§ What is required: Wherever the string "envía" occurs in a line of these records, report that line.

Web page revision data:
★ ★ ★ ★ ★

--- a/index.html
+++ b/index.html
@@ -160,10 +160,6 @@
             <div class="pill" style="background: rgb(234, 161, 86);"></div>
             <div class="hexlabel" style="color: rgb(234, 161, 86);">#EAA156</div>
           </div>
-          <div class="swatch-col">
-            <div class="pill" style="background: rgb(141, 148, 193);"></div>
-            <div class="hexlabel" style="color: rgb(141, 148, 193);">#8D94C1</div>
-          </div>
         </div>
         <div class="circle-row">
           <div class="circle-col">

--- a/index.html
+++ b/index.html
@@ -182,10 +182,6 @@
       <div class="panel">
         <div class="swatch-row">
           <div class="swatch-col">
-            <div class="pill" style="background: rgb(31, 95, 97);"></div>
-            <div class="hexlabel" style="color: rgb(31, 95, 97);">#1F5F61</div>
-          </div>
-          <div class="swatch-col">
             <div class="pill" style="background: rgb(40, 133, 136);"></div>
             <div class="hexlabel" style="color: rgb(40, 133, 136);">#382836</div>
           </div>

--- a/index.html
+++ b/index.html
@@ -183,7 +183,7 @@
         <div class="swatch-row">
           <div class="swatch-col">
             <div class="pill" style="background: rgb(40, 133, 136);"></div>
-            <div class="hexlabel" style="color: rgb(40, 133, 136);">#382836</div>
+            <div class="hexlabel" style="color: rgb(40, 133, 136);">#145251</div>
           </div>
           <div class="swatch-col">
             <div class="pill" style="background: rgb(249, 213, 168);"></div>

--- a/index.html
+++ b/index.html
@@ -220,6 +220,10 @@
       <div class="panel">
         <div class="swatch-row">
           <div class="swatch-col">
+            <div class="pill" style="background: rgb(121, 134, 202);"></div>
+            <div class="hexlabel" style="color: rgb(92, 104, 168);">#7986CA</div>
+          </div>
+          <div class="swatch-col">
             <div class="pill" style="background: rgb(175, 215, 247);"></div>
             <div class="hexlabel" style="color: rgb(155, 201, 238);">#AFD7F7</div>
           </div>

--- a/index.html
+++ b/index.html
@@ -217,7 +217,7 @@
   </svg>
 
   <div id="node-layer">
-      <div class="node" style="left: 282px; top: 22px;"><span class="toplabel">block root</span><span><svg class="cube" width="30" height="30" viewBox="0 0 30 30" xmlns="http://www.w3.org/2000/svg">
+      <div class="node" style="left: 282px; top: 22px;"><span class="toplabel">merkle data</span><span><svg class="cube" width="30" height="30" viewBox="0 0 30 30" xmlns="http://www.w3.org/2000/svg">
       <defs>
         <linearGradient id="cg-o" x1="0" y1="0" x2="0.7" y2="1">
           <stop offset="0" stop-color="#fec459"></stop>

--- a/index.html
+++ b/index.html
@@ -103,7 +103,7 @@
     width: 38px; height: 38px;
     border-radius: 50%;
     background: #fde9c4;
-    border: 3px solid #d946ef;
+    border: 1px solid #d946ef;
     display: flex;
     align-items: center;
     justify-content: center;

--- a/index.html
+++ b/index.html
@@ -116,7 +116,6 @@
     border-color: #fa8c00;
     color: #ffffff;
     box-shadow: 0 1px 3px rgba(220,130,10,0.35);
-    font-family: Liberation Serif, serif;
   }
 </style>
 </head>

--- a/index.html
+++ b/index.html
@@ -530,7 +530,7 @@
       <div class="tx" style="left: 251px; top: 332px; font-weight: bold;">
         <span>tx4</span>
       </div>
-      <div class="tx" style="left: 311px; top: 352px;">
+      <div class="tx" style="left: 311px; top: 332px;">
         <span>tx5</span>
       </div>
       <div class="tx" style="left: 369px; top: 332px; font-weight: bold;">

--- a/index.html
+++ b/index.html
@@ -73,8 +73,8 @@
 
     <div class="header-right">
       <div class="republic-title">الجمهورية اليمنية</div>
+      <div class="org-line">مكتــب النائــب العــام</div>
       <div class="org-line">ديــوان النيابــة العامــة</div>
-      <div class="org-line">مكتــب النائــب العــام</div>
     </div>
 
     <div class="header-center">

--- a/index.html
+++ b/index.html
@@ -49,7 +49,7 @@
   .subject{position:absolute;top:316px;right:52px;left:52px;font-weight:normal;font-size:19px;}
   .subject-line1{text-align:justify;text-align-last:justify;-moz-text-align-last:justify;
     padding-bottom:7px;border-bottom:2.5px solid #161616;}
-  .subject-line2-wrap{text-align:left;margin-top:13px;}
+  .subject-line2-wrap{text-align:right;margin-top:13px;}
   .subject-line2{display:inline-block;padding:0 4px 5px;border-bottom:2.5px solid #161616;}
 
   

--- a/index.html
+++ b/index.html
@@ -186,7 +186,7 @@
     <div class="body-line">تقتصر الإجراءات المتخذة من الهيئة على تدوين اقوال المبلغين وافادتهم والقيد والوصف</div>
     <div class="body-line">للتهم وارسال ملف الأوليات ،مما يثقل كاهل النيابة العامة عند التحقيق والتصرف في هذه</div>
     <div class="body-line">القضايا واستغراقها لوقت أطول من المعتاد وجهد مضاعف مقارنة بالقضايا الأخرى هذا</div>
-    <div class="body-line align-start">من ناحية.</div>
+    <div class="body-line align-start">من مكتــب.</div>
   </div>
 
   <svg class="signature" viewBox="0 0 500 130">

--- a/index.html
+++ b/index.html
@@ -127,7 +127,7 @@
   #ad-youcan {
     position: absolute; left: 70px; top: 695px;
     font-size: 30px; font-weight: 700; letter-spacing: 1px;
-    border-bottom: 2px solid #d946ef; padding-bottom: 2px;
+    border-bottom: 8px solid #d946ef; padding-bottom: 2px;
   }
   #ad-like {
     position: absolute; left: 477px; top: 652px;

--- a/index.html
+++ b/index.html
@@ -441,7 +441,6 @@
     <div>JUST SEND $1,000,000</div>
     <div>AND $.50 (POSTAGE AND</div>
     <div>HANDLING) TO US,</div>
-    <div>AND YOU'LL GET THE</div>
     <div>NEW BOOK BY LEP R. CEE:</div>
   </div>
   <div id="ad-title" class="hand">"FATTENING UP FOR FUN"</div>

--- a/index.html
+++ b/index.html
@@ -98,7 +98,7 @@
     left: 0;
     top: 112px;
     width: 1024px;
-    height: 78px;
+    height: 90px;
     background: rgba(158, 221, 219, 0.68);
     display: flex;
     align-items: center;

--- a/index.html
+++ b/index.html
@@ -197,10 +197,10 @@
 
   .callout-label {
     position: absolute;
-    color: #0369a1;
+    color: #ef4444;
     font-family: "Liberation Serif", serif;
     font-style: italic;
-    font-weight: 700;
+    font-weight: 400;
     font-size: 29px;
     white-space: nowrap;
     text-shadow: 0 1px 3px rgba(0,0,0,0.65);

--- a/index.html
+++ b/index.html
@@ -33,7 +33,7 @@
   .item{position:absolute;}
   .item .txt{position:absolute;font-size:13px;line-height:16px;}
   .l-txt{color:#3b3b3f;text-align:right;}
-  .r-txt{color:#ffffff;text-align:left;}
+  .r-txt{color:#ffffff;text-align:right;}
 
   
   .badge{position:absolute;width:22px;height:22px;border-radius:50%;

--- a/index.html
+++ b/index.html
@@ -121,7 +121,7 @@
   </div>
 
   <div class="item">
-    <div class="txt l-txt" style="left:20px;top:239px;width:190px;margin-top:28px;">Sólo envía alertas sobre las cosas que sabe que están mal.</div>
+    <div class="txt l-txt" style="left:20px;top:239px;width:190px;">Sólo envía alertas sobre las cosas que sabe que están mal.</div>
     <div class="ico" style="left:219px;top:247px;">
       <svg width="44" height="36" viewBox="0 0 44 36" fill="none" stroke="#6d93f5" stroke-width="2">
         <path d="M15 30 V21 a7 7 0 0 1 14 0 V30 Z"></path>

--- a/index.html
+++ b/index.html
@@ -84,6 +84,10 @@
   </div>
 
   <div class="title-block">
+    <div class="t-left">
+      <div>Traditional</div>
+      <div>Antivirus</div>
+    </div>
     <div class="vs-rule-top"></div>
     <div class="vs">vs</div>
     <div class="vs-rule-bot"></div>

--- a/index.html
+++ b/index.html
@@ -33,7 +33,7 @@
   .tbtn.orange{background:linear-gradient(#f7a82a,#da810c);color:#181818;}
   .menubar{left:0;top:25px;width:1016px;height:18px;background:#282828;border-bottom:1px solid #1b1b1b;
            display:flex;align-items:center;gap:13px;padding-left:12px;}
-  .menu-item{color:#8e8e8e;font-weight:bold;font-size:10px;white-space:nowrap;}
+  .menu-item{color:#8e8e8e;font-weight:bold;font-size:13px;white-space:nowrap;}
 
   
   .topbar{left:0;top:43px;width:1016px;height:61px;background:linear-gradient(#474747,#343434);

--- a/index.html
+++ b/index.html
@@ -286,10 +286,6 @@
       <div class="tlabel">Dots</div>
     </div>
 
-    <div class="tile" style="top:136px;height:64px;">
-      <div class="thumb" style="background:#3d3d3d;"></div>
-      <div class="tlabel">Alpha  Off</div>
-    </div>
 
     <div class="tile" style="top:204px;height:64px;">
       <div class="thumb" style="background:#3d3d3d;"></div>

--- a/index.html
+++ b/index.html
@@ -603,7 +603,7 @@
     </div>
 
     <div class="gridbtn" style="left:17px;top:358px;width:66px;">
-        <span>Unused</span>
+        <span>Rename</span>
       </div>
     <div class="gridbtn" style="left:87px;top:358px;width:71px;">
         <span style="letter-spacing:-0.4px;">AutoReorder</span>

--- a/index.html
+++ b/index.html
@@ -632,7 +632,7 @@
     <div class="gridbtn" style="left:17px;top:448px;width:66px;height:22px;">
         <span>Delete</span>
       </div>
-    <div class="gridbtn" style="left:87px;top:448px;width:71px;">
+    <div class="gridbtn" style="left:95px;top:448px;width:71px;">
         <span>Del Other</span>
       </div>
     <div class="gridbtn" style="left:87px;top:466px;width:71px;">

★ ★ ★ ★ ★

§ Exercise result:
-    <div class="txt l-txt" style="left:20px;top:239px;width:190px;margin-top:28px;">Sólo envía alertas sobre las cosas que sabe que están mal.</div>
+    <div class="txt l-txt" style="left:20px;top:239px;width:190px;">Sólo envía alertas sobre las cosas que sabe que están mal.</div>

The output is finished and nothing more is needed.